Our society doesn’t appear to reward persistence these days. Everything happens fast. Dinner at the drive-through in five minutes. Or from the freezer to the microwave to the table in about the same time.
You barely have to stop your car to accomplish your daily tasks. We have drive-through everything — banks, cleaners, and pharmacies — to mention a few. And what would we do if we couldn’t pay at the pump?
Maybe this is why most all online businesses fail. We expect success now. But the one thing that separates the few who succeed from the many who don’t is simple persistence.
Just as crucial as the activity of persistence, is the fact that your persistence must be disciplined, not random. You must have the right road map to get you to success or you can persist all your life without the results you want.
This sounds great — and works great — most of the time. But we’ve all had days when personal development “theory” is way out of sync with our “reality.” Because even when you have the right road map, there are bound to be lane closures and detours along the way. So what do you do about those?
I tend to be a perfectionist, and am always tinkering with my blogs and websites to make them look better. A major problem with my efforts is that I’m very “right-brained,” so the technical side of things often proves to be more than challenging for me.
More than once, I’ve felt like I’ve driven smack into a dead end with no warning sign. There are some things I just can’t figure out. And I have the best road map for the technically challenged. I have step-by-step video tutorials on how to do everything. I’ve also found that you can get the answer to about any issue you run into by “Googling it,” if you have the time.
So there are times when I’ve spent hours learning to accomplish something that is probably pathetically easy. Like correctly adding pictures and videos to my blog posts. The glory I feel when I accomplish something like that after much frustration is always worth it.
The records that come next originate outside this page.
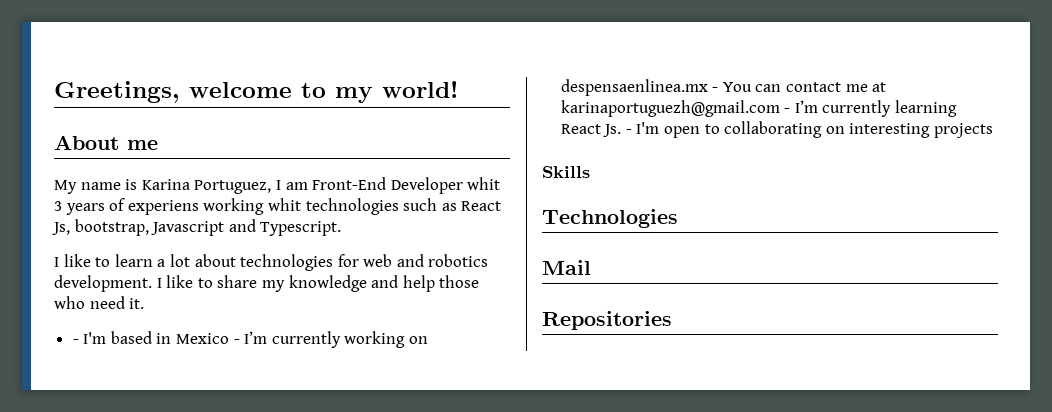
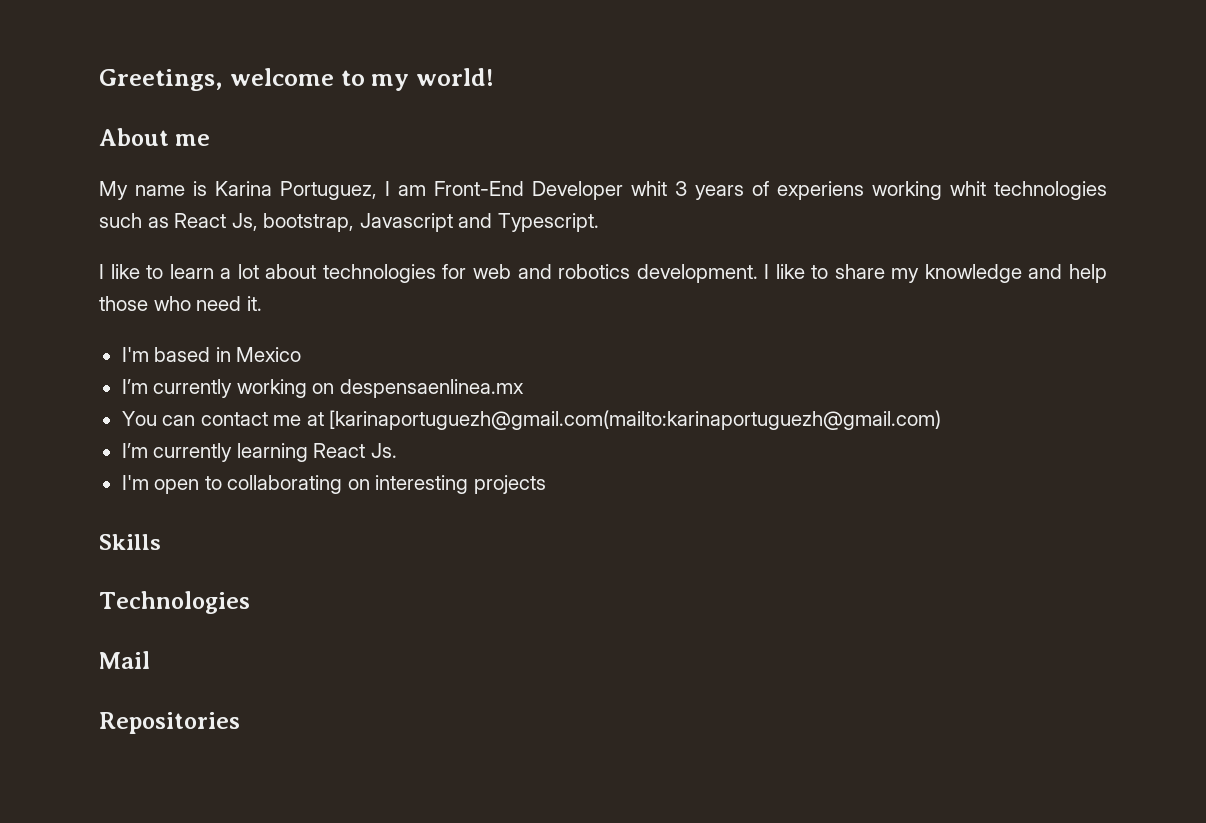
- - I'm based in Mexico - I’m currently working on despensaenlinea.mx - You can contact me at karinaportuguezh@gmail.com - I’m currently learning React Js. - I'm open to collaborating on interesting projects
+ I'm based in Mexico
+ I’m currently working on despensaenlinea.mx
+ You can contact me at [karinaportuguezh@gmail.com(mailto:karinaportuguezh@gmail.com)
+ I’m currently learning React Js.
+ I'm open to collaborating on interesting projects

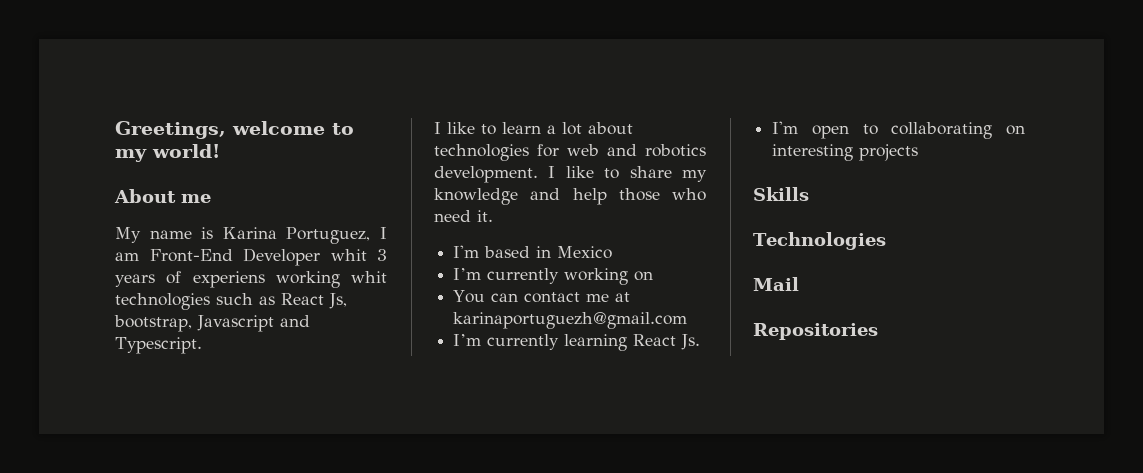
- I’m currently working on despensaenlinea.mx
+ I’m currently working on
- You can contact me at [karinaportuguezh@gmail.com(mailto:karinaportuguezh@gmail.com)
+ You can contact me at karinaportuguezh@gmail.com

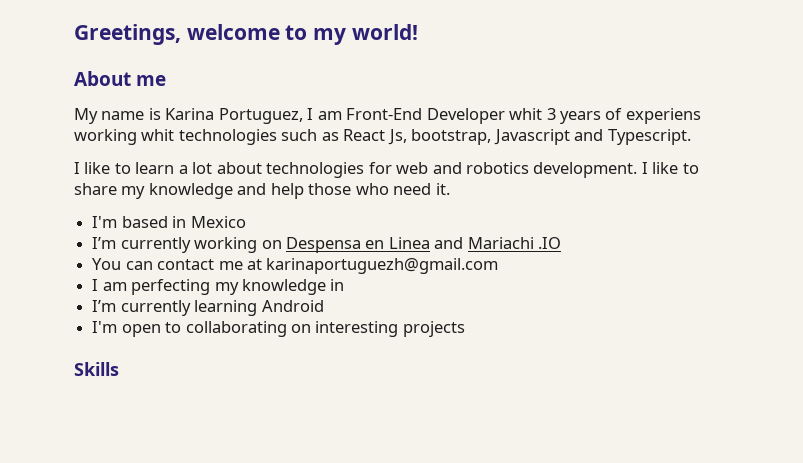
- I’m currently working on
+ I’m currently working on Despensa en Linea and Mariachi .IO
+ I am perfecting my knowledge in
- I’m currently learning React Js.
+ I’m currently learning Android
- Technologies
- Mail
- Repositories

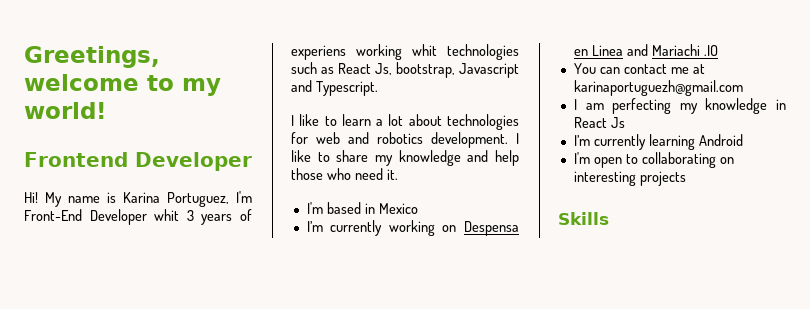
- About me
- My name is Karina Portuguez, I am Front-End Developer whit 3 years of experiens working whit technologies such as React Js, bootstrap, Javascript and Typescript.
+ Frontend Developer
+ Hi! My name is Karina Portuguez, I'm Front-End Developer whit 3 years of experiens working whit technologies such as React Js, bootstrap, Javascript and Typescript.
- I am perfecting my knowledge in
+ I am perfecting my knowledge in React Js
But what about the times when you try and you try, and suddenly, it’s 3:00 a.m. and you still haven’t figured it out? The frustration these times bring equals the triumphant feeling of accomplishment. Ugh.
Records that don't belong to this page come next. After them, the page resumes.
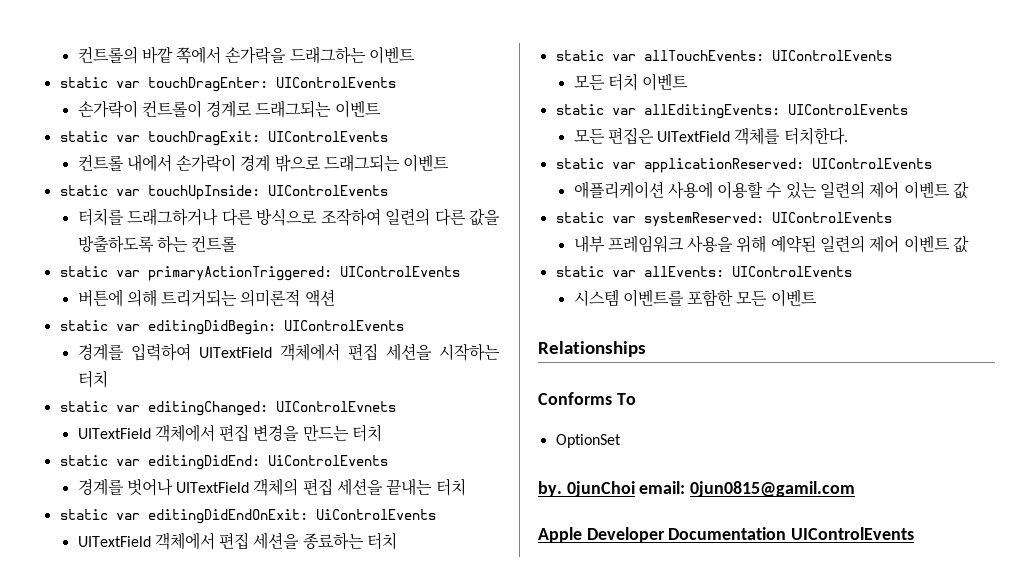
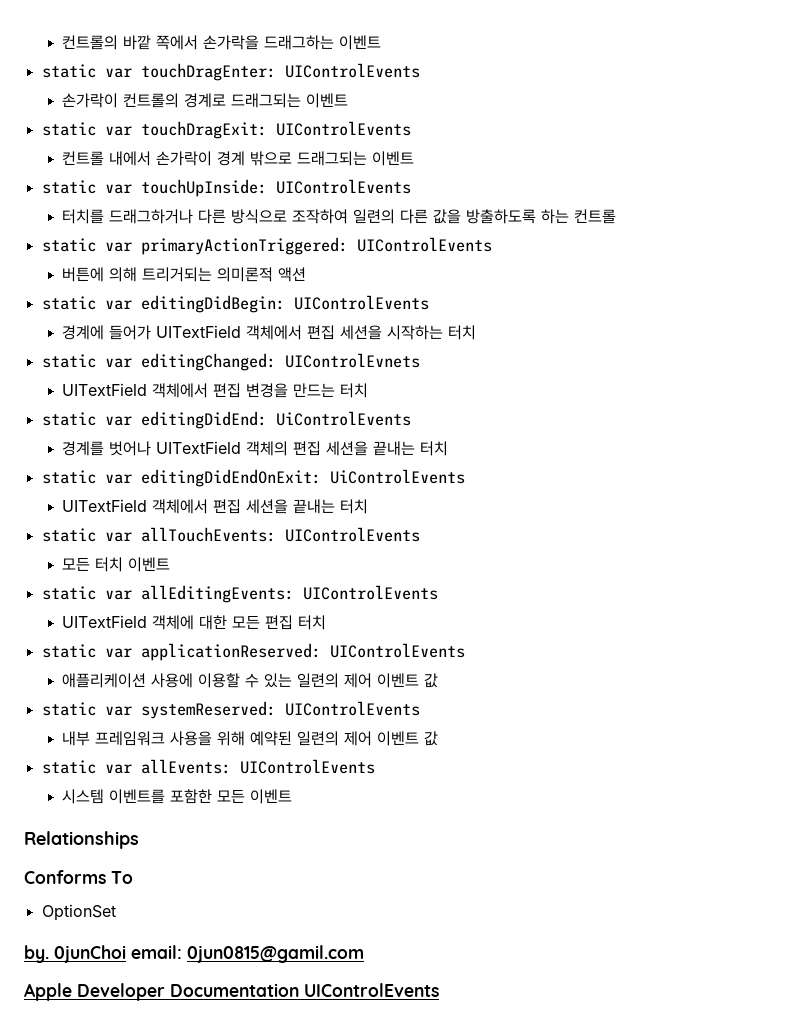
- 손가락이 컨트롤이 경계로 드래그되는 이벤트
+ 손가락이 컨트롤의 경계로 드래그되는 이벤트
- 경계를 입력하여 UITextField 객체에서 편집 세션을 시작하는 터치
+ 경계에 들어가 UITextField 객체에서 편집 세션을 시작하는 터치
- UITextField 객체에서 편집 세션을 종료하는 터치
+ UITextField 객체에서 편집 세션을 끝내는 터치
- 모든 편집은 UITextField 객체를 터치한다.
+ UITextField 객체에 대한 모든 편집 터치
These few precious hours could have been productive, I tell myself. I’ve just accomplished absolutely nothing. But, when it pays off, you’ve learned a new skill that you keep for a lifetime. And that’s priceless.
No matter how good your road map is, no one can ever anticipate all of the detours and lane closures you may encounter on the way to success. For online business owners, that means we will always have unanswered questions and challenges.
So if you know your road map is good, how do you know when your persistence is futile? How do you know when giving up now prevents you from mastering a new skill? Maybe 10 more minutes of persistence would have done it?
I’m not sure you ever know. That’s why persistent people struggle to the point of feeling we’re about to lose our minds.
In an effort not to lose my mind, I’ve settled on this process when I hit a bump in my road to success:
1. Evaluate the problem. How likely is it that you can solve this yourself? Do you have good options for finding a solution? If not, don’t persist at all. Wait until you can contact your mentors/friends for help.
2. If it looks like you should be able to figure it out, decide how much time you will spend figuring it out. Consider:
* how much time you have,
* how much it would cost to hire someone to solve the problem (time is money), and
* how valuable the new skill will be to you on your road to success.
3. Spend only the amount of time you’ve decided on trying to solve the problem.
4. If you don’t figure it out, move on to something productive. Don’t throw your hands up in frustration and dive into your email inbox. Do something that you know you will move your business forward. This way, even though your problem still exists, you’ve taken positive action that you can feel good about.
5. Don’t let the problem eat at you. Figure out who, how and what can solve the problem and make the necessary contacts at the first opportunity.